Re: #227: Encoding advice for new headers and parameters

On 2016-09-28 04:29, Mark Nottingham wrote:
> [ "just me" hat on ]
>
> <https://github.com/httpwg/http-extensions/issues/227>
>
> After some discussion in Berlin and Stockholm, as well as experience with dealing with i18n in parameters for the Link header (see <https://github.com/mnot/I-D/issues/180>), I think we should give more definite advice about when RFC5987(bis) encoding should and should not be used.
>
> In particular, flagging encoding by using a parameter name complicates extension processing (see the issue referenced above), and causes a lot of uncertainty about precedence, etc.

It complicates processing *slightly*.

The issue of parameters potentially repeating, and the fact that you 
need to define what to do in that case, exists in any way. It is 
inherent in any format that supports name/value pairs.

> I think it would be much simpler and more reliable to advise people minting new HTTP headers to *not* use RFC5987(bis) encoding, but instead advise that they mandate use of an encoding on the field (or a specified portion thereof).

RFC 5987 defines a way to deal with non-ASCII. It's not pretty, has a 
slightly bizarre syntax, but at least it's there, and it has been 
implemented successfully in all widely deployed user agents.

Defining *another* way to achieve this seems like a bad idea to me 
(insert XKCD reference here...).

(And yes, I'm all for working on a new common field syntax, which, as 
side effect, addresses non-ASCII, but that's a separate discussion)

> E.g., if the "foo" parameter on the "bar" header field might need to accept non-ascii content, it MUST be generated with those characters encoded, and MUST be parsed by first decoding that portion of the header.

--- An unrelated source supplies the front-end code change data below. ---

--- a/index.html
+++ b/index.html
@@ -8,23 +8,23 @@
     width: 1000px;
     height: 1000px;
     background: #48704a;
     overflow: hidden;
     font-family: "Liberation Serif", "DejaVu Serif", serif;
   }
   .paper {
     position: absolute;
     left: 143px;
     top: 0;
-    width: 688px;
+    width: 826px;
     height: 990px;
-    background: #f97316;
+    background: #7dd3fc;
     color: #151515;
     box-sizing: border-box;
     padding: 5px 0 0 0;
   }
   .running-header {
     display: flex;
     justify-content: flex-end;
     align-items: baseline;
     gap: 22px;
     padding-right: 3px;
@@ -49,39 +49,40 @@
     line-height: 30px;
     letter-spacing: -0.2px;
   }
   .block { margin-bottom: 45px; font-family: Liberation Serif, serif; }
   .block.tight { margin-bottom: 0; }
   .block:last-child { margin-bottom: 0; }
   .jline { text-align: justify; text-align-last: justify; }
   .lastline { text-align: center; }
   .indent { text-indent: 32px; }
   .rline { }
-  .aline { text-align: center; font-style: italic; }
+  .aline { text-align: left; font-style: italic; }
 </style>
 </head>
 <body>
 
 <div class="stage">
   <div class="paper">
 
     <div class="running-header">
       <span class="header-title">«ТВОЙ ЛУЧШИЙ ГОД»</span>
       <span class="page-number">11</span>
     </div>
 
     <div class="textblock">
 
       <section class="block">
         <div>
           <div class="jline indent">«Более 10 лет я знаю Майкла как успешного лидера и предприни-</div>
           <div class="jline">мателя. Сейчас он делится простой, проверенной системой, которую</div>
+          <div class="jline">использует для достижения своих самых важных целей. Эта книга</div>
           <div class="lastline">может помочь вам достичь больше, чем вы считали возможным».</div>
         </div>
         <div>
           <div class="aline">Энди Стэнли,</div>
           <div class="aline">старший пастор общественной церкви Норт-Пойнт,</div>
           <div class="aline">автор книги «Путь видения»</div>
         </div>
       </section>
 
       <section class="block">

...which essentially *is* the format used RFC 5987, minus parameter 
naming and preamble.

Requiring it's use sounds attractive, but I have my doubts that the 
typical "producer" of field values will get it right; thus we might see 
"%" characters which are not meant to be percent-escapes in the wild.

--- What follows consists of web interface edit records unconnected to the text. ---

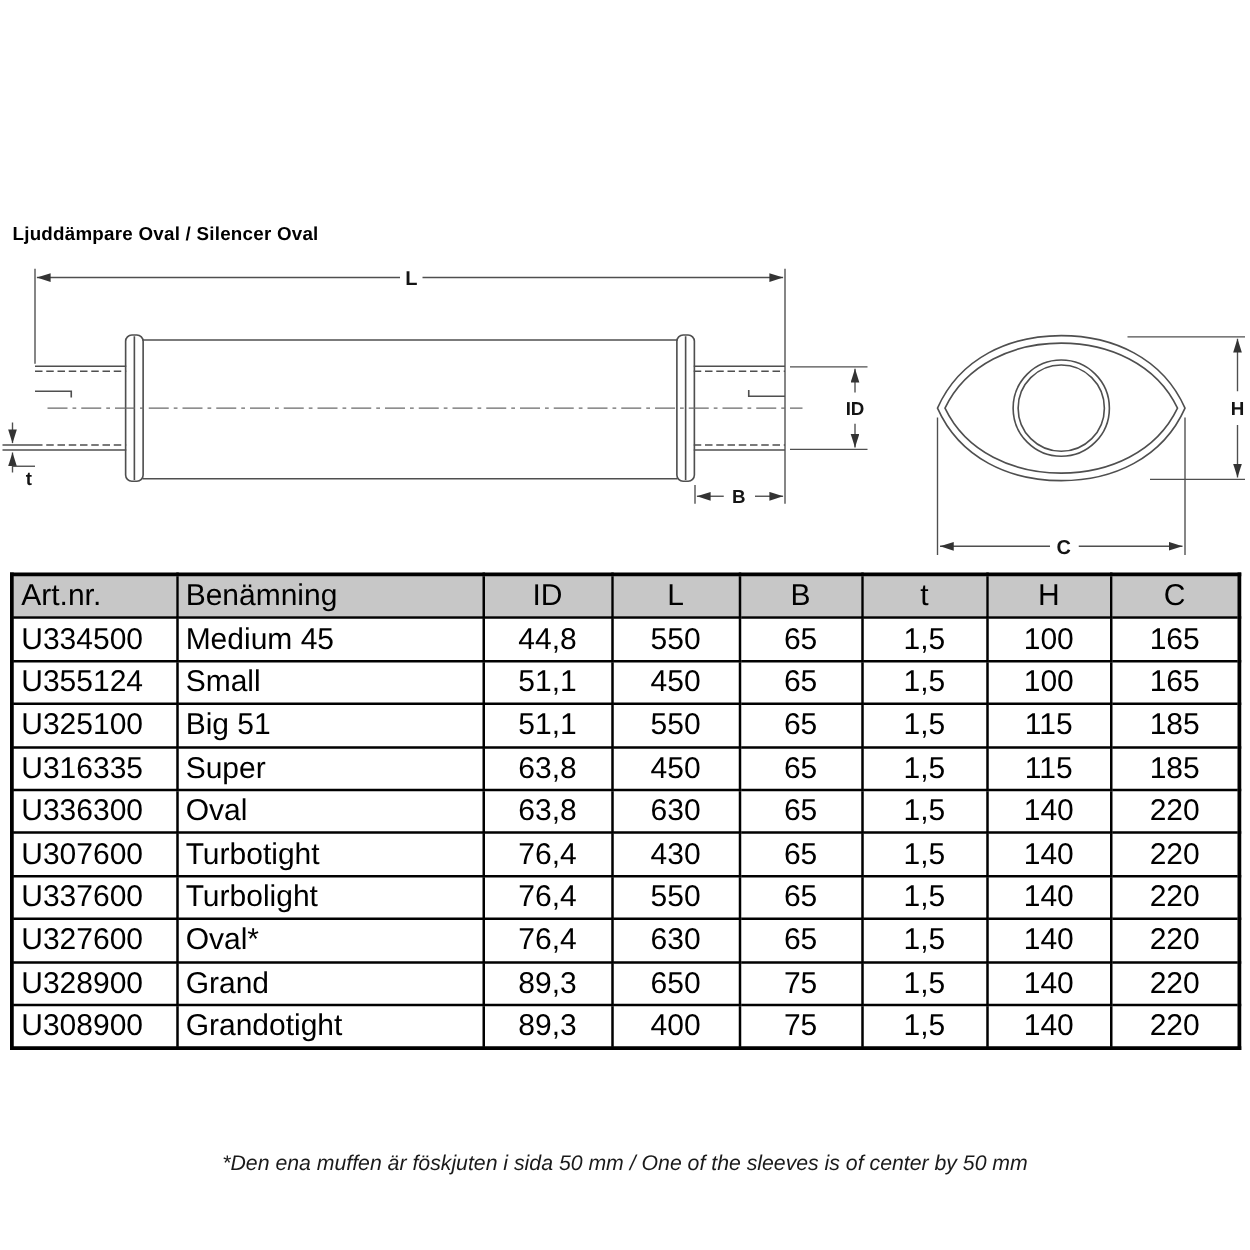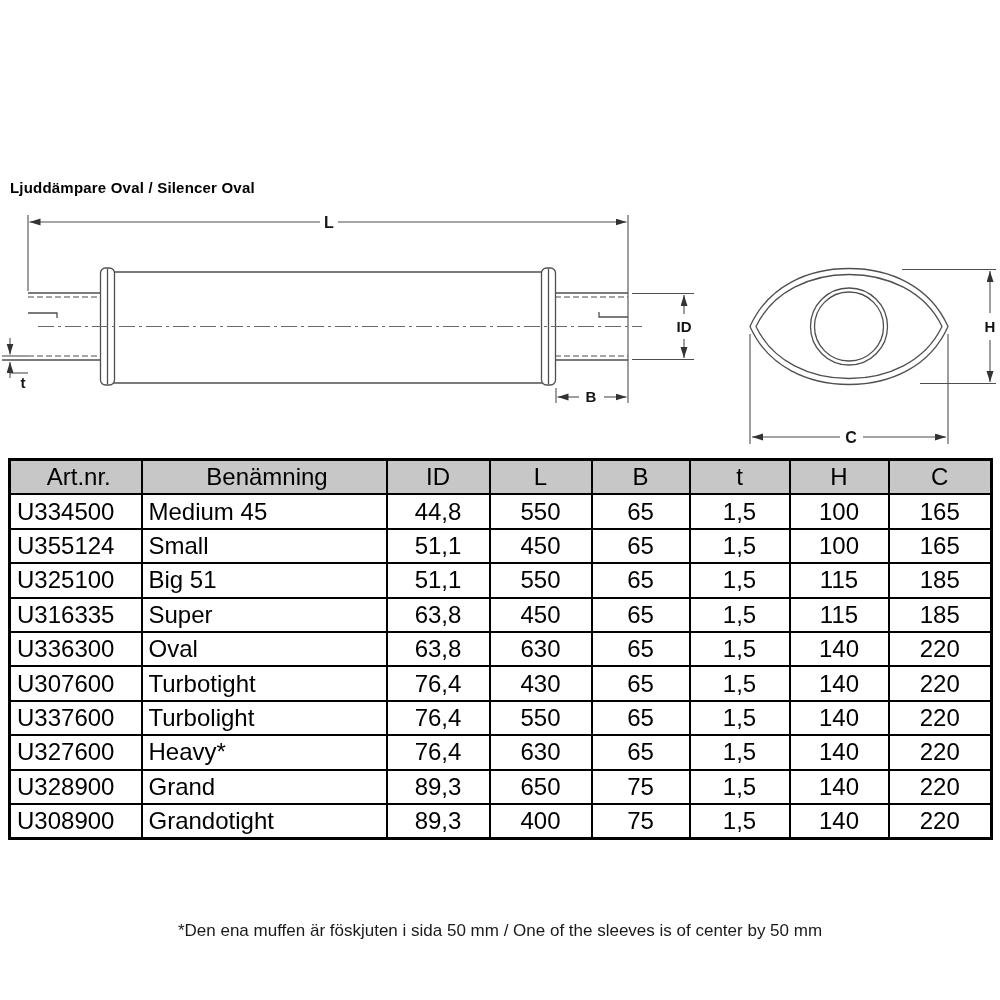--- a/index.html
+++ b/index.html
@@ -6,24 +6,24 @@
     font-family:"Liberation Sans",sans-serif;color:#000;}
   .page{position:relative;width:1000px;height:1000px;background:#fff;}
   .title{position:absolute;left:10px;top:179px;font-size:15px;font-weight:bold;letter-spacing:.2px;}
   .drawing-wrap{position:absolute;left:0;top:200px;width:1000px;height:260px;}
   svg text{font-family:"Liberation Sans",sans-serif;font-weight:bold;fill:#141414;}
   .parts-table{position:absolute;left:8px;top:458px;border-collapse:collapse;table-layout:fixed;
     width:984px;font-size:24px;}
   .parts-table th,.parts-table td{border:2px solid #000;padding:0 0 0 6px;height:32.4px;
     font-weight:normal;white-space:nowrap;overflow:hidden;}
   .parts-table{border:3px solid #000;}
-  .parts-table th{text-align:center;}
+  .parts-table th{text-align:left;}
   .parts-table th.num,.parts-table td.num{text-align:center;padding:0;}
   .footnote{position:absolute;left:0;top:921px;width:1000px;text-align:center;
-    font-size:17px;color:#1a1a1a;}
+    font-style:italic;font-size:17px;color:#1a1a1a;}
 </style>
 </head>
 <body>
 
 <div class="page">
 
   <div class="title">Ljuddämpare Oval / Silencer Oval</div>
 
   <div class="drawing-wrap">
     <svg width="1000" height="260" viewBox="0 200 1000 260">
@@ -212,21 +212,21 @@
           <td>Turbolight</td>
           <td class="num">76,4</td>
           <td class="num">550</td>
           <td class="num">65</td>
           <td class="num">1,5</td>
           <td class="num">140</td>
           <td class="num">220</td>
         </tr>
         <tr>
           <td>U327600</td>
-          <td>Heavy*</td>
+          <td>Oval*</td>
           <td class="num">76,4</td>
           <td class="num">630</td>
           <td class="num">65</td>
           <td class="num">1,5</td>
           <td class="num">140</td>
           <td class="num">220</td>
         </tr>
         <tr>
           <td>U328900</td>
           <td>Grand</td>

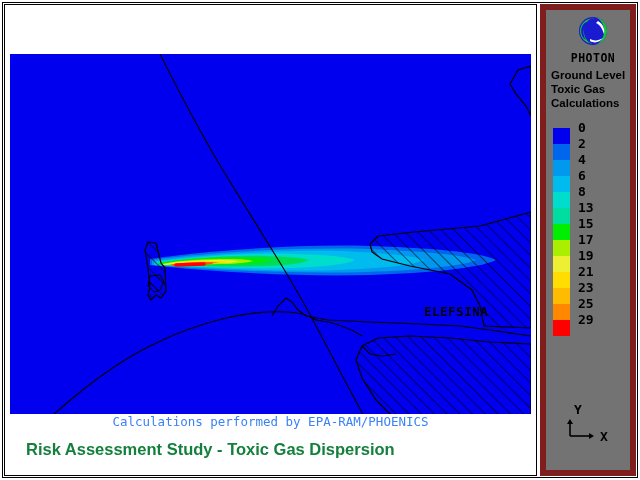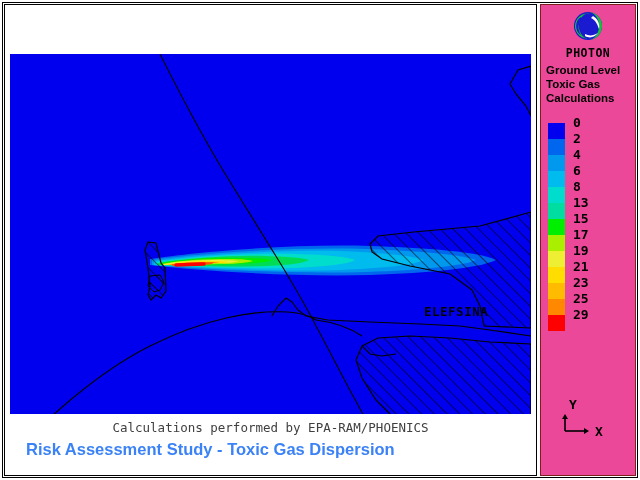--- a/index.html
+++ b/index.html
@@ -19,30 +19,30 @@
        border:1px solid #000;box-sizing:border-box;background:#ffffff;}
 
   
   #map-area{position:absolute;left:5px;top:5px;width:521px;height:402px;
        background:#0000ee;overflow:hidden;margin-top:44px;}
   #map-svg{position:absolute;left:0;top:0;width:521px;height:402px;display:block;}
 
   
   #caption-block{position:absolute;left:5px;top:409px;width:521px;height:58px;
        background:#ffffff;}
-  #subtitle{position:absolute;left:0;top:6px;width:521px;text-align:center;
+  #subtitle{position:absolute;left:0;top:0;width:521px;text-align:center;
        font-family:"DejaVu Sans Mono","Liberation Mono",monospace;
-       font-size:12.5px;color:#404040;letter-spacing:0px;white-space:nowrap;}
+       font-size:12.5px;color:#3b82f6;letter-spacing:0px;white-space:nowrap;}
   #maintitle{position:absolute;left:16px;top:26px;width:505px;
        font-family:"Liberation Sans","DejaVu Sans",sans-serif;
-       font-size:16.5px;font-weight:bold;color:#3b82f6;white-space:nowrap;}
+       font-size:16.5px;font-weight:bold;color:#15803d;white-space:nowrap;}
 
   
   #legend-pane{position:absolute;left:540px;top:4px;width:96px;height:472px;
-       border:1px solid #7f1d1d;box-sizing:border-box;background:#ec4899;}
+       border:6px solid #7f1d1d;box-sizing:border-box;background:#737373;}
 
   #logo-wrap{position:absolute;left:0;top:5px;width:94px;height:38px;}
   #logo-svg{display:block;margin:0 auto;}
   #brand{position:absolute;left:0;top:41px;width:94px;text-align:center;
        font-family:"DejaVu Sans Mono","Liberation Mono",monospace;
        font-size:11.5px;font-weight:bold;color:#000;letter-spacing:0.5px;}
 
   #legend-title{position:absolute;left:5px;top:58px;width:92px;
        font-family:"Liberation Sans","DejaVu Sans",sans-serif;
        font-size:11.5px;font-weight:bold;color:#000;line-height:14px;}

The RFC 5987 format, as ugly it might be, at least has the property that 
the producer needs to make a conscious decision to choose the format, 
and thus hopefully will get it right according to spec.

> The actual encoding to be used need not be specified, ...

Here I disagree even more. Telling people not to use a standard format, 
but *not* to tell them what to use instead is strange.

 > ...but the simplest approach would probably be to use RFC3986 
%-encoding over a UTF-8 string.

> A more aggressive approach would be to also recommend that new parameters on existing fields (even if they specify use of 5987) SHOULD use such encoding.

-1 to mixing different escaping rules in the same field.

> Thoughts? I'm not going to lie down in the road for this, in that I suspect that most people will gravitate towards this kind of solution naturally, rather than use 5987, but it'd be nice to put clear advice out there.

I'm opposed to discourage use of RFC 5987 encoding until we have 
something better to recommend (and that includes a specification for it).

I'll also point out that in the meantime, at least one more 
specification uses this format 
(<https://tools.ietf.org/html/draft-ietf-httpauth-extension-09#section-4>), 
so if you are serious about discouraging it's use, you really should 
comment on that spec right now.

Best regards, Julian

Received on Thursday, 29 September 2016 13:49:17 UTC